Paternal impact on pregnancy disease risk

In their work, Hackett and his colleagues also discovered that placental defects, including poor vascularisation and reduced growth, occurred more frequently in pregnancies involving dysbiotic males.

The defective placentas exhibited hallmarks of a common pregnancy complication in humans called pre-eclampsia, which leads to impaired offspring growth and is a risk factor for developing a wide range of common diseases later in life.

“Our study demonstrates the existence of a channel of communication between the gut microbiota and the reproductive system in mammals.

“What’s more, environmental factors that disrupt these signals in prospective fathers increase the risk of adverse health in offspring, through altering placental development” said Jamie Hackett, coordinator of the research project and an EMBL Rome Group Leader.

“This implies that in mice, the environment of a father just prior to conception can influence offspring traits independently of genetic inheritance.” 

“At the same time, we find the effect is for one generation only, and I should be clear that further studies are needed to investigate how pervasive these effects are and whether they have relevance in humans. There are intrinsic differences to be considered when translating results from mouse models to humans.”

Hackett continued: “But given the widespread prevalence of dietary and antibiotic practices in Western culture that are known to disrupt the gut microbiota, it is important to consider paternal intergenerational effects more carefully  – and how they may be affecting pregnancy outcomes and population disease risk.”

About this microbiome and neurodevelopment research news

Author: Lisa Vollmar
Source: EMBL
Contact: Lisa Vollmar – EMBL
Image: The image is credited to Neuroscience News

Original Research: Open access.
“Paternal microbiome perturbations impact offspring fitness” by Peer Bork et al. Nature

Abstract

Paternal microbiome perturbations impact offspring fitness

The gut microbiota operates at the interface of host–environment interactions to influence human homoeostasis and metabolic networks.

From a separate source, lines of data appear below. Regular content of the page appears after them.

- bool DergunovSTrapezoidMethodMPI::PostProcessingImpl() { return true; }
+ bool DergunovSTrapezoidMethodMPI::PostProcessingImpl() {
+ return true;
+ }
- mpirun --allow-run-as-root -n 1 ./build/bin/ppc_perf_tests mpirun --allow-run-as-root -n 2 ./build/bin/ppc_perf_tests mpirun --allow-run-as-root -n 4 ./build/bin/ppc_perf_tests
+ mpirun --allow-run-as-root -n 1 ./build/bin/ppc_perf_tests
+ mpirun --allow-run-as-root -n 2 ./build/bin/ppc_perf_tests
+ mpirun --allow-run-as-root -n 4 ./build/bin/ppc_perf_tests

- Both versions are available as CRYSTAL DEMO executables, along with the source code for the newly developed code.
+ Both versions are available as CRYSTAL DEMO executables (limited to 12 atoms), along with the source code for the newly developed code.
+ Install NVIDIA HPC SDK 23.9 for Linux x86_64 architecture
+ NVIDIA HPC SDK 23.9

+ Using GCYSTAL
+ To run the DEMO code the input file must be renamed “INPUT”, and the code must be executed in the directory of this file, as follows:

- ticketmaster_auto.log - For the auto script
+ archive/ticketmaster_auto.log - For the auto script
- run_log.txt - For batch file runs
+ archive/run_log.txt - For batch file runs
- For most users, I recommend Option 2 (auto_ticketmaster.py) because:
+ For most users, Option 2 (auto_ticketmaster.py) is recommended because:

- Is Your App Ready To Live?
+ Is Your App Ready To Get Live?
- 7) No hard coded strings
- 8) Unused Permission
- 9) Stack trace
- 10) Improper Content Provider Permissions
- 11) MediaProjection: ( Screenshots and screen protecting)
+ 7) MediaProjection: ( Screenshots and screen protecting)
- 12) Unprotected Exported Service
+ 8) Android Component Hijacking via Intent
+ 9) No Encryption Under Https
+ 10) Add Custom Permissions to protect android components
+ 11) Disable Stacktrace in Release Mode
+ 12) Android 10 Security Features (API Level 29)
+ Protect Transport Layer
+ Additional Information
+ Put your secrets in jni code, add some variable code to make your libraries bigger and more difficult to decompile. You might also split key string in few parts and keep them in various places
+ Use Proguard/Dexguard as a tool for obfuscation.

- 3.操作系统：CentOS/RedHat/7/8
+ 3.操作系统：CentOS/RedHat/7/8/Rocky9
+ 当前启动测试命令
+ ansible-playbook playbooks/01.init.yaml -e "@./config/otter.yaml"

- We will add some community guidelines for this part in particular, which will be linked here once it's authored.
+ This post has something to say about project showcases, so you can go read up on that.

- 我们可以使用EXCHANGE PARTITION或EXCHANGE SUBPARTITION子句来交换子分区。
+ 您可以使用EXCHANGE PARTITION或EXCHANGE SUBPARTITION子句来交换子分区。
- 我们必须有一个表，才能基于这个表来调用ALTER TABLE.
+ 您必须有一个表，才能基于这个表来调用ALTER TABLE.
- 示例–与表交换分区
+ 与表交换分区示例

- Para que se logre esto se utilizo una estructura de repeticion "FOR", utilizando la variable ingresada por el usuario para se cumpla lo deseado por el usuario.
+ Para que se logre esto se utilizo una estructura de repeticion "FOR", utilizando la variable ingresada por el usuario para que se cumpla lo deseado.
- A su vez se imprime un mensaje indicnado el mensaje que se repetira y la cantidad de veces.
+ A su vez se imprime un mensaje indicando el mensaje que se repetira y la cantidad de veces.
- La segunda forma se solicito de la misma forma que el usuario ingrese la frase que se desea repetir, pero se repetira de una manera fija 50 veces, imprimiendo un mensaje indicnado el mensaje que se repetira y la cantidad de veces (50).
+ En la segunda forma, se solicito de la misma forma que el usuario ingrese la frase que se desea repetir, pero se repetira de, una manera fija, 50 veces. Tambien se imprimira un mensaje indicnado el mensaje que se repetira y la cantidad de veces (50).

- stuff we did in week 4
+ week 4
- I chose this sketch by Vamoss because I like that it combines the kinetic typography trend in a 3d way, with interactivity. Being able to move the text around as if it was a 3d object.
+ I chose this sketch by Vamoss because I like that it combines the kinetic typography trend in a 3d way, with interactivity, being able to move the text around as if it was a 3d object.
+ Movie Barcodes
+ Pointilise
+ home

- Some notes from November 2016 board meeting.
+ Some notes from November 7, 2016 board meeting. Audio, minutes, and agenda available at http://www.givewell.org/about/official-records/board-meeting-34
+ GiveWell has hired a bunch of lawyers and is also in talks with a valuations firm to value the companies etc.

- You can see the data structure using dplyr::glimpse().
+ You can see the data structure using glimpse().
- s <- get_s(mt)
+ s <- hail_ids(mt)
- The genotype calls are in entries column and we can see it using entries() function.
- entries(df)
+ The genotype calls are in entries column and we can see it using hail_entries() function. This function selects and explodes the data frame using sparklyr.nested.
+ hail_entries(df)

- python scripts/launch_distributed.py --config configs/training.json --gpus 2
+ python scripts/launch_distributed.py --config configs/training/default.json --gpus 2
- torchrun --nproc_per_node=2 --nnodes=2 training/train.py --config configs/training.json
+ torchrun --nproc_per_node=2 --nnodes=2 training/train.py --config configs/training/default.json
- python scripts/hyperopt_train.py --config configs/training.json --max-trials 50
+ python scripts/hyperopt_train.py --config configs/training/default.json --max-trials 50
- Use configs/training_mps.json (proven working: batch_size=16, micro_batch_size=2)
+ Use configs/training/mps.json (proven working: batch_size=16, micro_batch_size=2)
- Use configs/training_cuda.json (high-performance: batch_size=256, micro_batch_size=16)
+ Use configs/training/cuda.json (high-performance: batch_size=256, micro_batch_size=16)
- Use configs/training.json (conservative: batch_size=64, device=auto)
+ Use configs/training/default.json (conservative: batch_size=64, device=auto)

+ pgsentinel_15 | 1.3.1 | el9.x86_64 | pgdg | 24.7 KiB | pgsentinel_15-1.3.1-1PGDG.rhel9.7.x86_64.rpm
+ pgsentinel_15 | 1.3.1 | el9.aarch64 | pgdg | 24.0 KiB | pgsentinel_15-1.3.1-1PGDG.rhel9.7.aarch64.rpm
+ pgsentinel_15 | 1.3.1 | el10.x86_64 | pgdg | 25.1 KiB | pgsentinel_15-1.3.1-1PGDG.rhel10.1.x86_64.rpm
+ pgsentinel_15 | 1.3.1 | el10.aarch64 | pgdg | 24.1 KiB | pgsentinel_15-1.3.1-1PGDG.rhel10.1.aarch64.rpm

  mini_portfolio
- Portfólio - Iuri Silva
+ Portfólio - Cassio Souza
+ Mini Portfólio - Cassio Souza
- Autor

Environmental factors that unbalance gut microbial ecosystems can therefore shape physiological and disease-associated responses across somatic tissues.

However, the systemic impact of the gut microbiome on the germline—and consequently on the F₁ offspring it gives rise to—is unexplored.

Here we show that the gut microbiota act as a key interface between paternal preconception environment and intergenerational health in mice.

Perturbations to the gut microbiota of prospective fathers increase the probability of their offspring presenting with low birth weight, severe growth restriction and premature mortality.

Transmission of disease risk occurs via the germline and is provoked by pervasive gut microbiome perturbations, including non-absorbable antibiotics or osmotic laxatives, but is rescued by restoring the paternal microbiota before conception.

This effect is linked with a dynamic response to induced dysbiosis in the male reproductive system, including impaired leptin signalling, altered testicular metabolite profiles and remapped small RNA payloads in sperm.

As a result, dysbiotic fathers trigger an elevated risk of in utero placental insufficiency, revealing a placental origin of mammalian intergenerational effects.

Our study defines a regulatory ‘gut–germline axis’ in males, which is sensitive to environmental exposures and programmes offspring fitness through impacting placenta function.